● **Directions**
I'd like the listing below copied exactly, with the images left out.

------------------------------

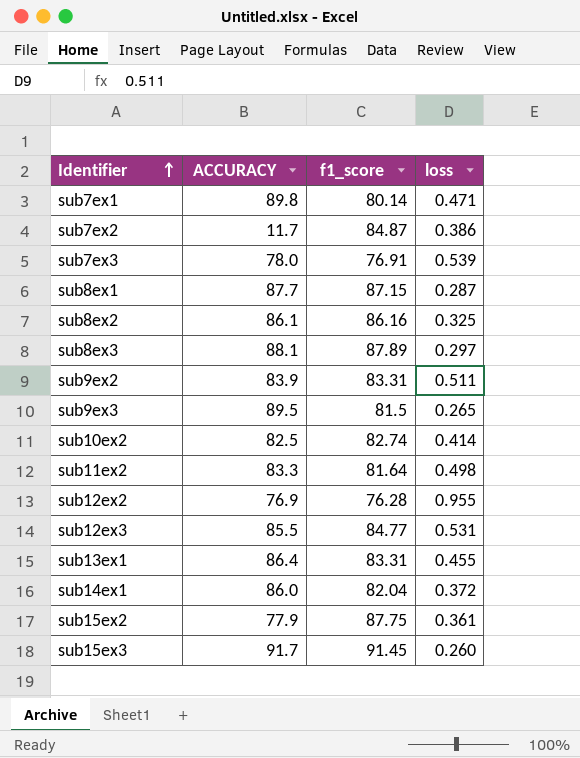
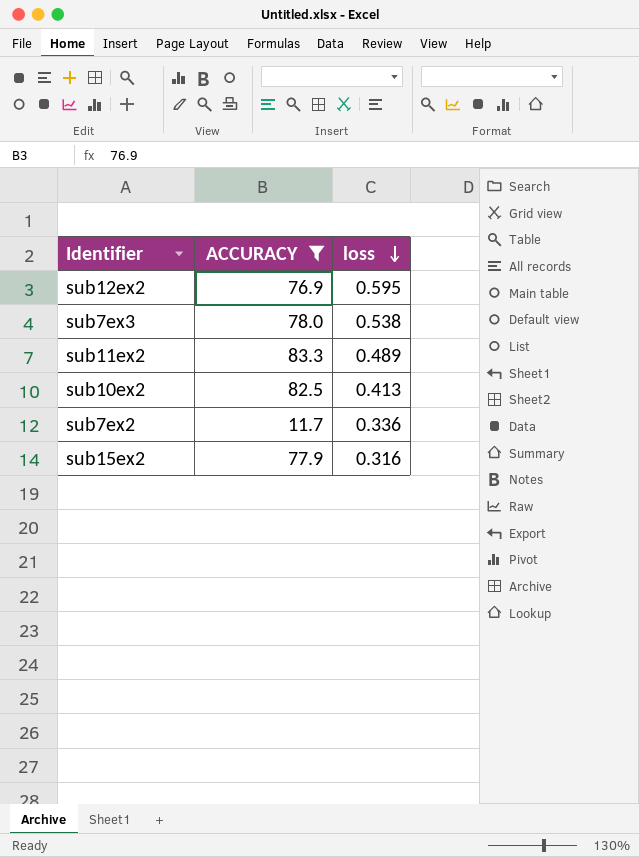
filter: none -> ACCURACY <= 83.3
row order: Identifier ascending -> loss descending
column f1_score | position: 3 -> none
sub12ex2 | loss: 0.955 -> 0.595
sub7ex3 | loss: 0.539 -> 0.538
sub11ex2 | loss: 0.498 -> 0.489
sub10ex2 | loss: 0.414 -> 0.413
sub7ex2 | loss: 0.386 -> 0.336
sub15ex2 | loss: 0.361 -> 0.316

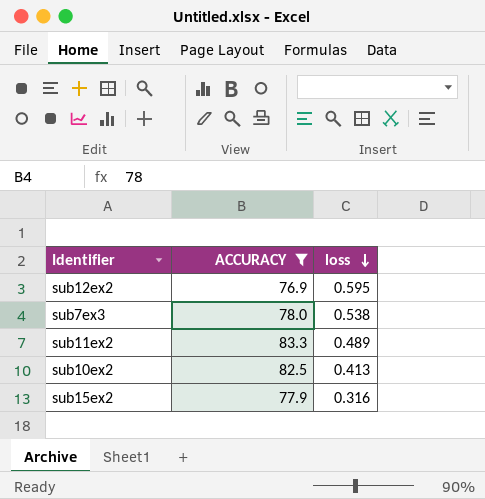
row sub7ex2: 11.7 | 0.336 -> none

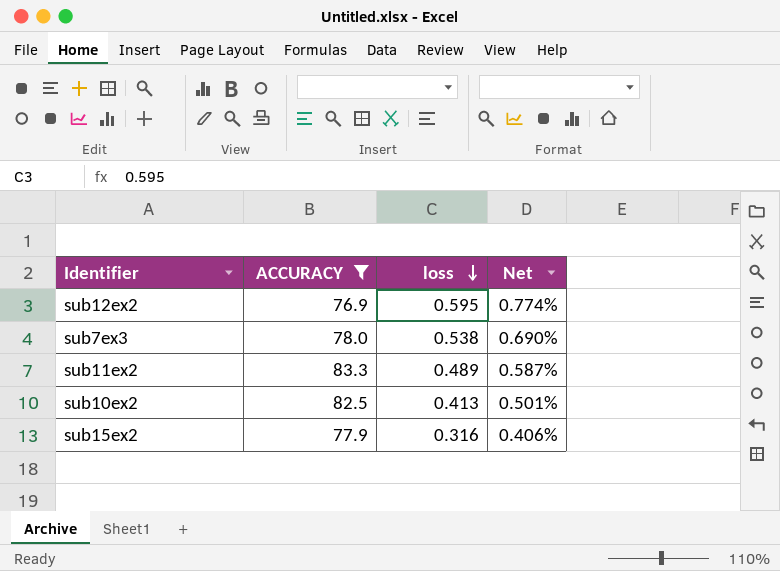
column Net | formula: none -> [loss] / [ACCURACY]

------------------------------

● **Solution for this exercise**
filter: none -> ACCURACY <= 83.3
row order: Identifier ascending -> loss descending
column f1_score | position: 3 -> none
sub12ex2 | loss: 0.955 -> 0.595
sub7ex3 | loss: 0.539 -> 0.538
sub11ex2 | loss: 0.498 -> 0.489
sub10ex2 | loss: 0.414 -> 0.413
sub7ex2 | loss: 0.386 -> 0.336
sub15ex2 | loss: 0.361 -> 0.316

row sub7ex2: 11.7 | 0.336 -> none

column Net | formula: none -> [loss] / [ACCURACY]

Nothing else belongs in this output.